-------- Data extract

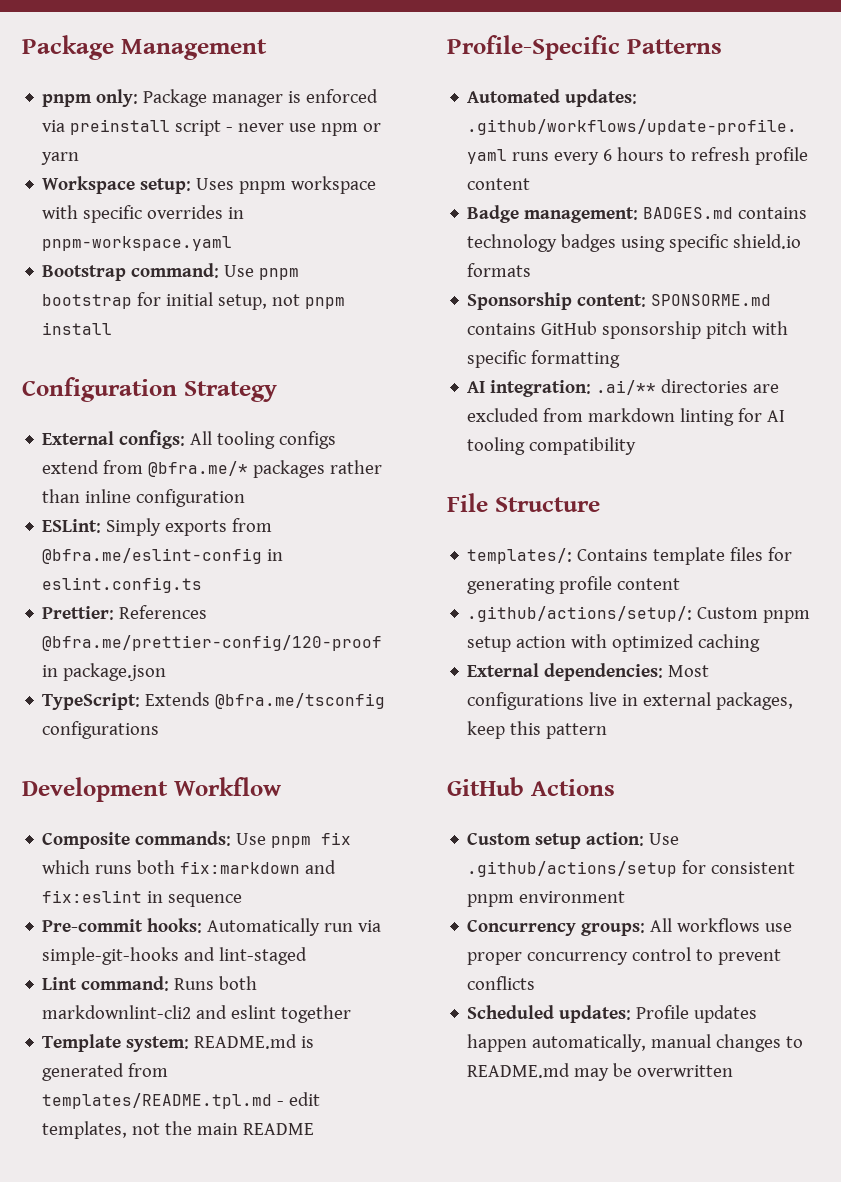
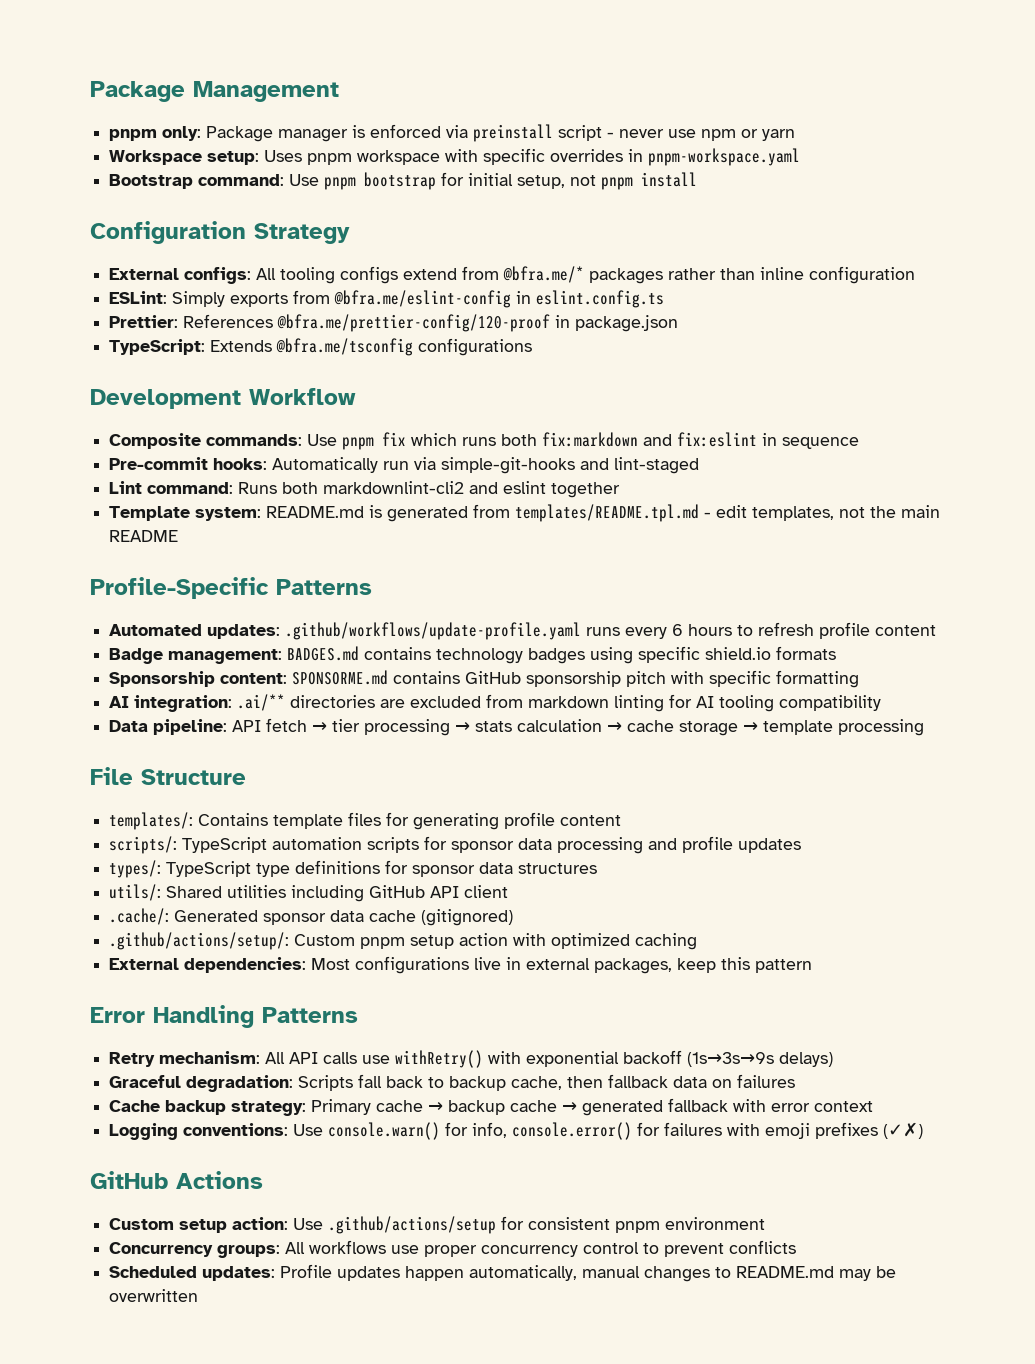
+ Data pipeline: API fetch → tier processing → stats calculation → cache storage → template processing
+ scripts/: TypeScript automation scripts for sponsor data processing and profile updates
+ types/: TypeScript type definitions for sponsor data structures
+ utils/: Shared utilities including GitHub API client
+ .cache/: Generated sponsor data cache (gitignored)
+ Error Handling Patterns
+ Retry mechanism: All API calls use withRetry() with exponential backoff (1s→3s→9s delays)
+ Graceful degradation: Scripts fall back to backup cache, then fallback data on failures
+ Cache backup strategy: Primary cache → backup cache → generated fallback with error context
+ Logging conventions: Use console.warn() for info, console.error() for failures with emoji prefixes (✓✗)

----------------

▸ **Task to carry out**: Looking at the entries above, count each line in which the word "processing" occurs, then give the total and nothing further.

▸ **Exercise output**: 2